#### WHAT YOU WILL DO:
Sift the listing for lines that hold the string "Markup" and pull them out.

#### INPUT DATA:
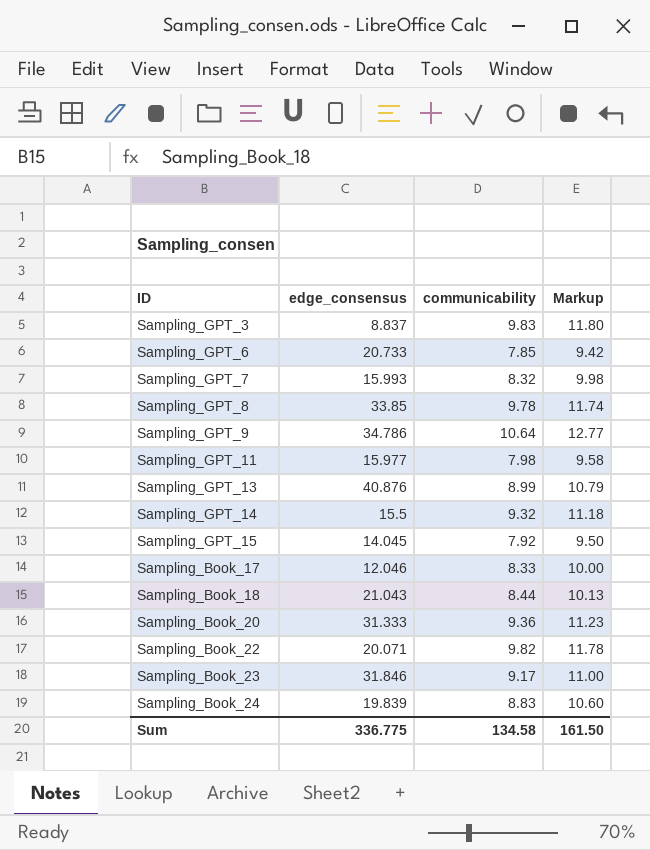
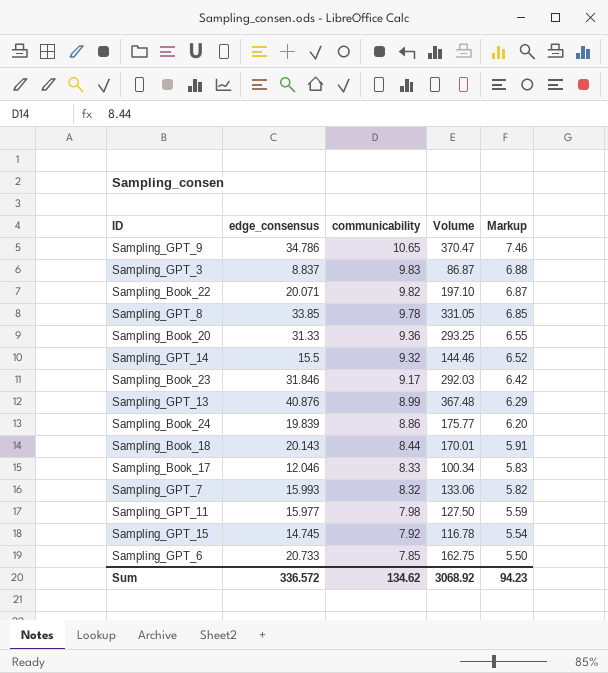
row order: none -> communicability descending
column Volume | formula: none -> [edge_consensus] * [communicability]
column Markup | formula: [communicability] * 1.2 -> [communicability] * 0.7
Sampling_GPT_9 | communicability: 10.64 -> 10.65
Sampling_Book_20 | edge_consensus: 31.333 -> 31.33
Sampling_Book_24 | communicability: 8.83 -> 8.86
Sampling_Book_18 | edge_consensus: 21.043 -> 20.143
Sampling_GPT_15 | edge_consensus: 14.045 -> 14.745
Sum | edge_consensus: 336.775 -> 336.572
Sum | communicability: 134.58 -> 134.62
Sum | Markup: 161.50 -> 94.23

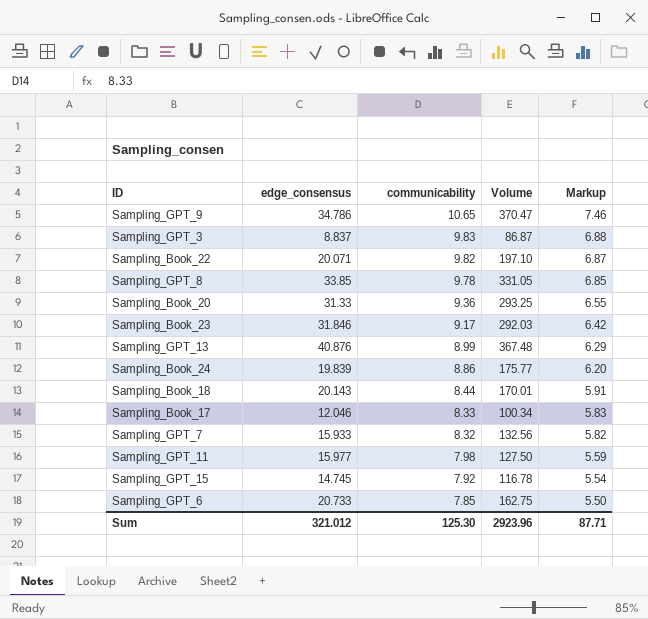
row Sampling_GPT_14: 15.5 | 9.32 | 144.46 | 6.52 -> none
Sampling_GPT_7 | edge_consensus: 15.993 -> 15.933
Sampling_GPT_7 | Volume: 133.06 -> 132.56
Sum | edge_consensus: 336.572 -> 321.012
Sum | communicability: 134.62 -> 125.30
Sum | Volume: 3068.92 -> 2923.96
Sum | Markup: 94.23 -> 87.71

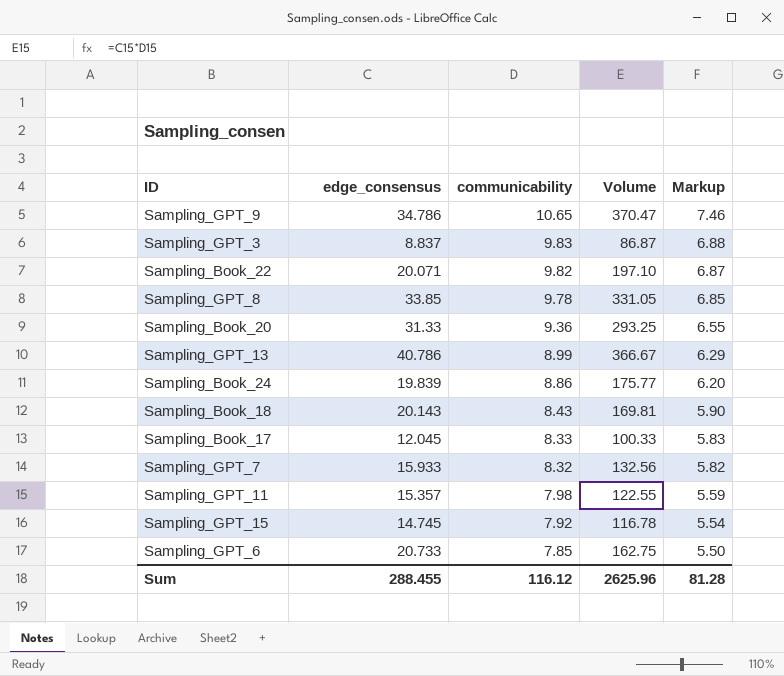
row Sampling_Book_23: 31.846 | 9.17 | 292.03 | 6.42 -> none
Sampling_GPT_13 | edge_consensus: 40.876 -> 40.786
Sampling_GPT_13 | Volume: 367.48 -> 366.67
Sampling_Book_18 | communicability: 8.44 -> 8.43
Sampling_Book_18 | Volume: 170.01 -> 169.81
Sampling_Book_18 | Markup: 5.91 -> 5.90
Sampling_Book_17 | edge_consensus: 12.046 -> 12.045
Sampling_Book_17 | Volume: 100.34 -> 100.33
Sampling_GPT_11 | edge_consensus: 15.977 -> 15.357
Sampling_GPT_11 | Volume: 127.50 -> 122.55
Sum | edge_consensus: 321.012 -> 288.455
Sum | communicability: 125.30 -> 116.12
Sum | Volume: 2923.96 -> 2625.96
Sum | Markup: 87.71 -> 81.28

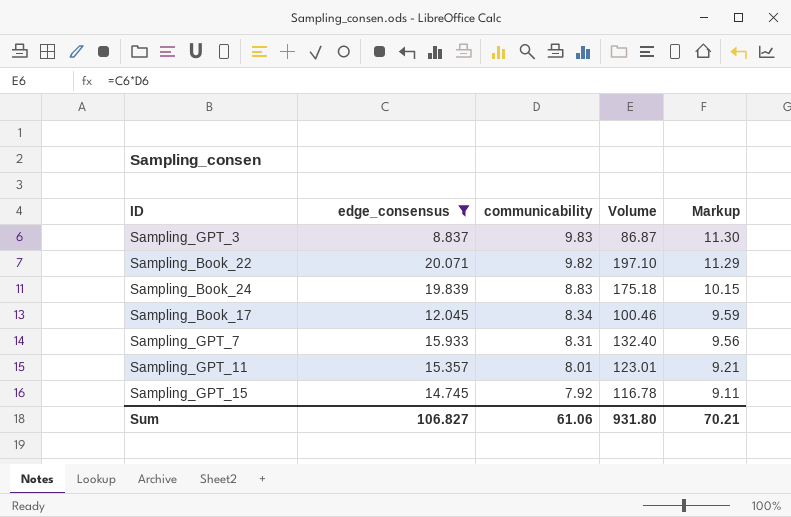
filter: none -> edge_consensus <= 20.071
column Markup | formula: [communicability] * 0.7 -> [communicability] * 1.15
Sampling_Book_24 | communicability: 8.86 -> 8.83
Sampling_Book_24 | Volume: 175.77 -> 175.18
Sampling_Book_17 | communicability: 8.33 -> 8.34
Sampling_Book_17 | Volume: 100.33 -> 100.46
Sampling_GPT_7 | communicability: 8.32 -> 8.31
Sampling_GPT_7 | Volume: 132.56 -> 132.40
Sampling_GPT_11 | communicability: 7.98 -> 8.01
Sampling_GPT_11 | Volume: 122.55 -> 123.01
Sum | edge_consensus: 288.455 -> 106.827
Sum | communicability: 116.12 -> 61.06
Sum | Volume: 2625.96 -> 931.80
Sum | Markup: 81.28 -> 70.21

#### EXERCISE SOLUTION:
column Markup | formula: [communicability] * 1.2 -> [communicability] * 0.7
Sum | Markup: 161.50 -> 94.23
Sum | Markup: 94.23 -> 87.71
Sampling_Book_18 | Markup: 5.91 -> 5.90
Sum | Markup: 87.71 -> 81.28
column Markup | formula: [communicability] * 0.7 -> [communicability] * 1.15
Sum | Markup: 81.28 -> 70.21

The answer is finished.